* **Your assignment**:
If an entry contains a picture, leave the picture out and reproduce everything else in the records below exactly.

* **The data**:
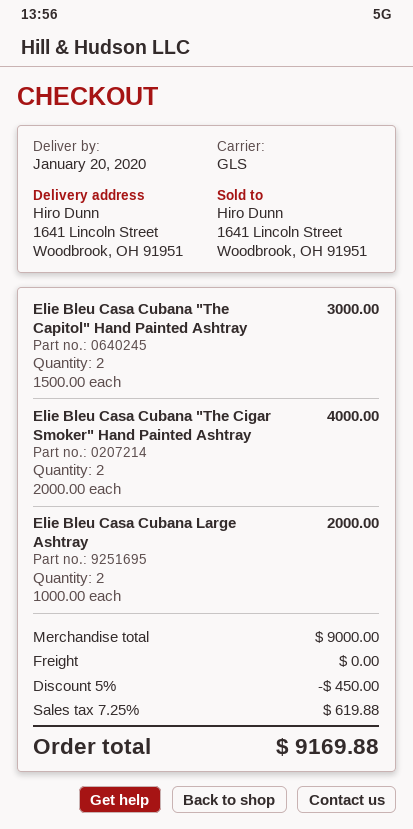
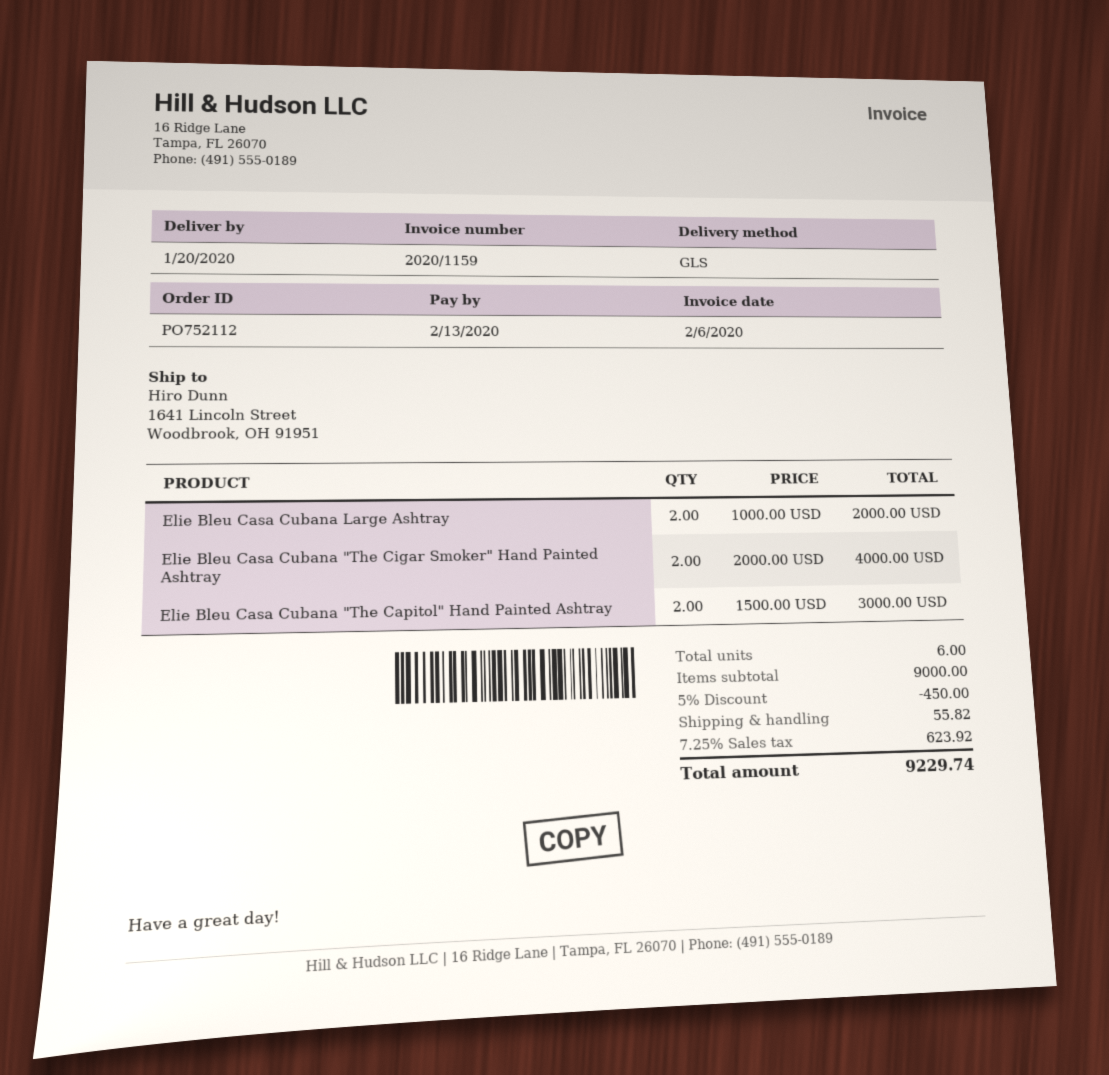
shipping: 0.00 -> 55.82
tax: 7.25% = 619.88 -> 7.25% = 623.92
total: 9169.88 -> 9229.74

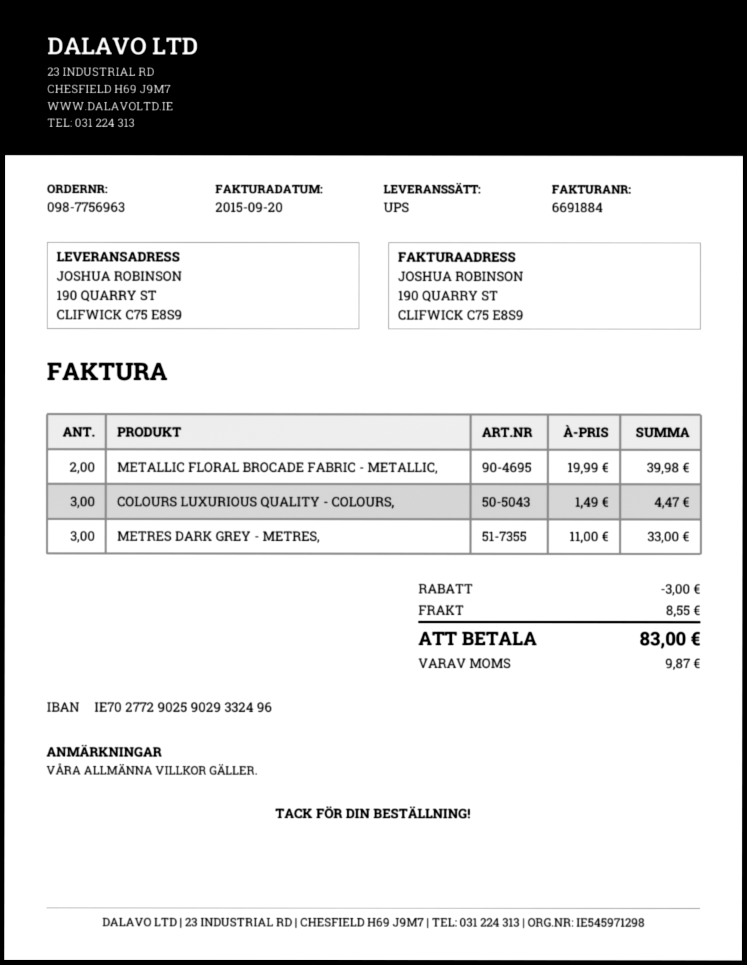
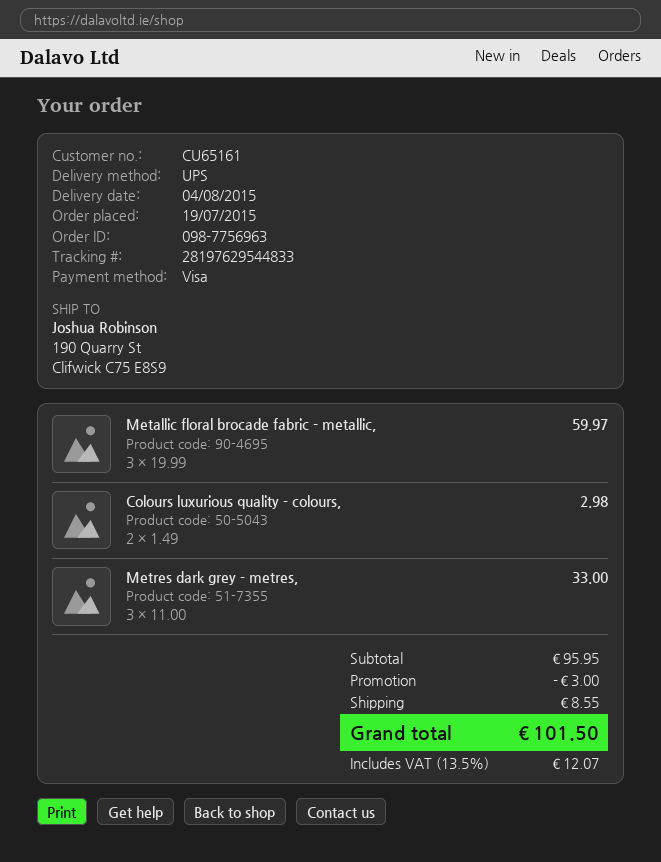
METALLIC FLORAL BROCADE FABRIC - METALLIC,: 2 x 19.99 = 39.98 -> 3 x 19.99 = 59.97
COLOURS LUXURIOUS QUALITY - COLOURS,: 3 x 1.49 = 4.47 -> 2 x 1.49 = 2.98
tax: 9.87 -> 12.07
total: 83.00 -> 101.50

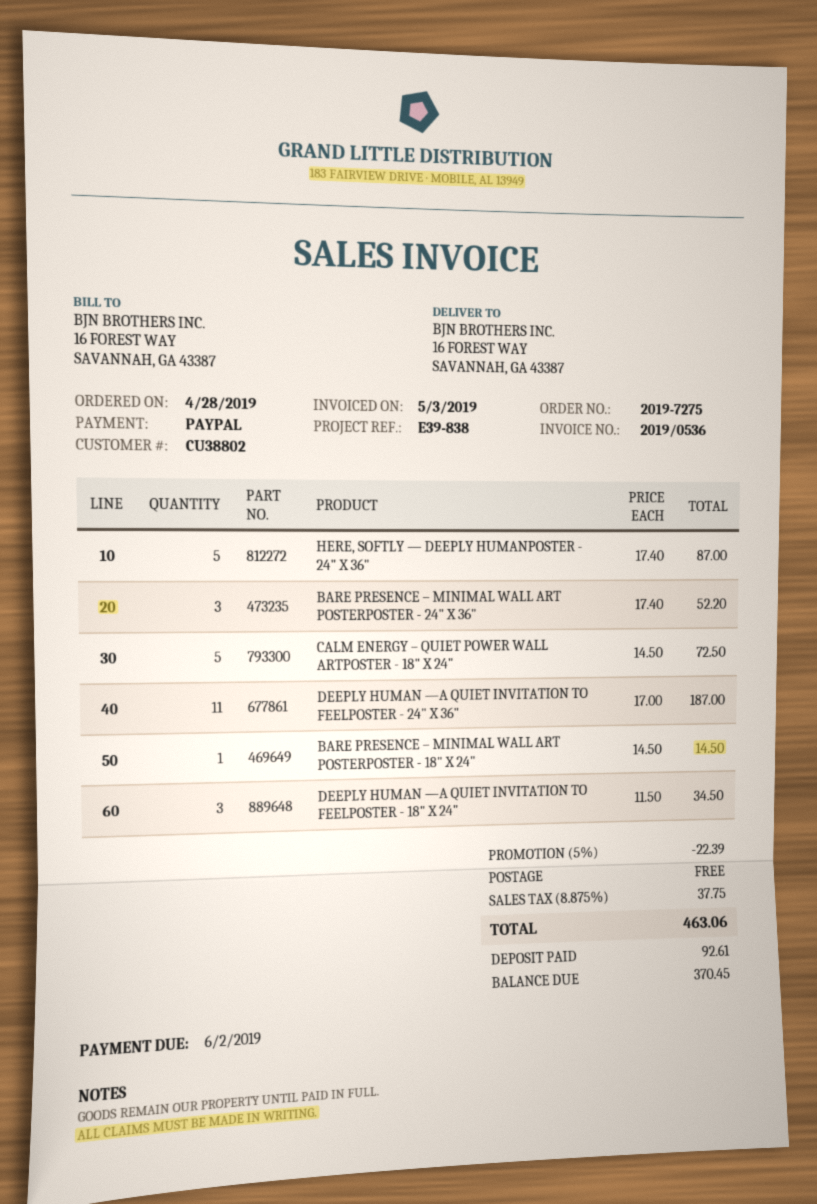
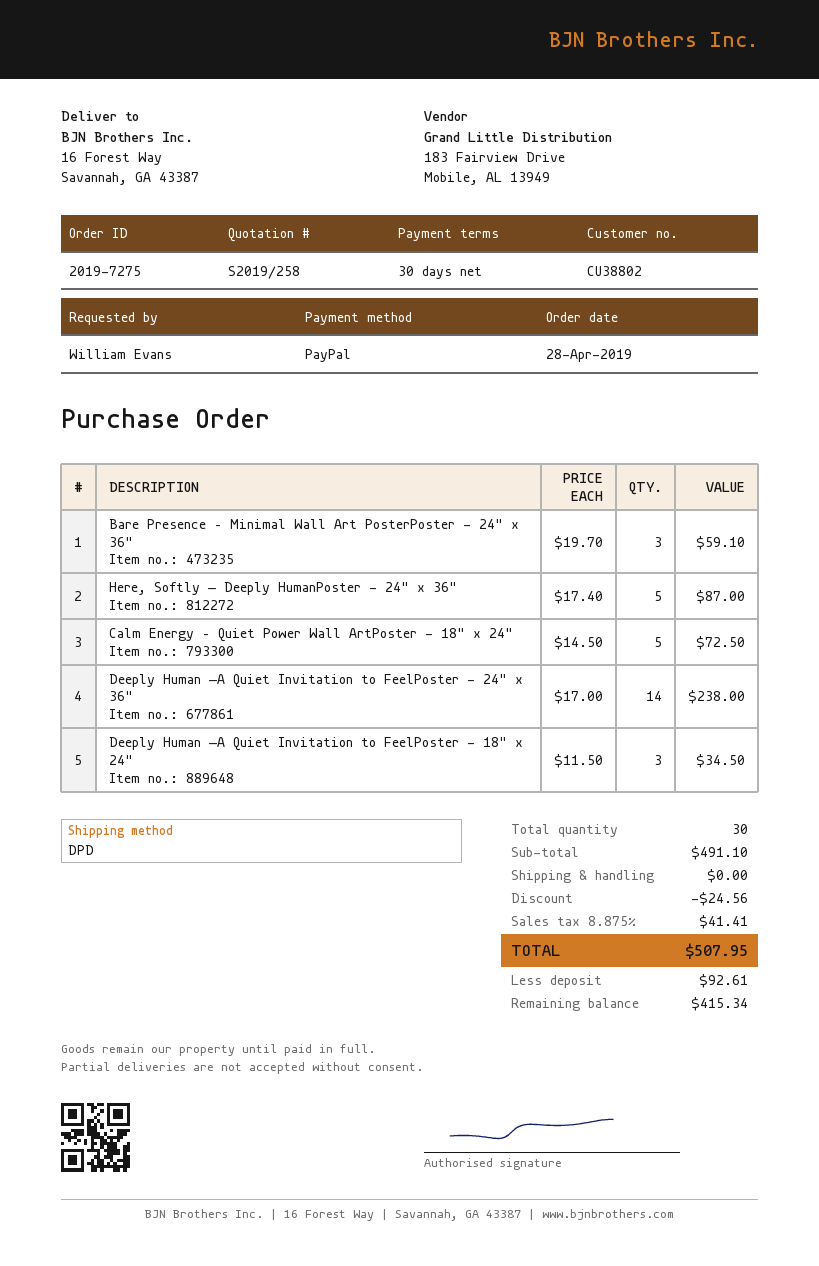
BARE PRESENCE – MINIMAL WALL ART POSTERPOSTER - 24" X 36": 3 x 17.40 = 52.20 -> 3 x 19.70 = 59.10
DEEPLY HUMAN —A QUIET INVITATION TO FEELPOSTER - 24" X 36": 11 x 17.00 = 187.00 -> 14 x 17.00 = 238.00
BARE PRESENCE – MINIMAL WALL ART POSTERPOSTER - 18" X 24": 1 x 14.50 = 14.50 -> none
discount: 22.39 -> 24.56
tax: 8.875% = 37.75 -> 8.875% = 41.41
total: 463.06 -> 507.95
balance: 370.45 -> 415.34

* **Response to the task**:
shipping: 0.00 -> 55.82
tax: 7.25% = 619.88 -> 7.25% = 623.92
total: 9169.88 -> 9229.74

METALLIC FLORAL BROCADE FABRIC - METALLIC,: 2 x 19.99 = 39.98 -> 3 x 19.99 = 59.97
COLOURS LUXURIOUS QUALITY - COLOURS,: 3 x 1.49 = 4.47 -> 2 x 1.49 = 2.98
tax: 9.87 -> 12.07
total: 83.00 -> 101.50

BARE PRESENCE – MINIMAL WALL ART POSTERPOSTER - 24" X 36": 3 x 17.40 = 52.20 -> 3 x 19.70 = 59.10
DEEPLY HUMAN —A QUIET INVITATION TO FEELPOSTER - 24" X 36": 11 x 17.00 = 187.00 -> 14 x 17.00 = 238.00
BARE PRESENCE – MINIMAL WALL ART POSTERPOSTER - 18" X 24": 1 x 14.50 = 14.50 -> none
discount: 22.39 -> 24.56
tax: 8.875% = 37.75 -> 8.875% = 41.41
total: 463.06 -> 507.95
balance: 370.45 -> 415.34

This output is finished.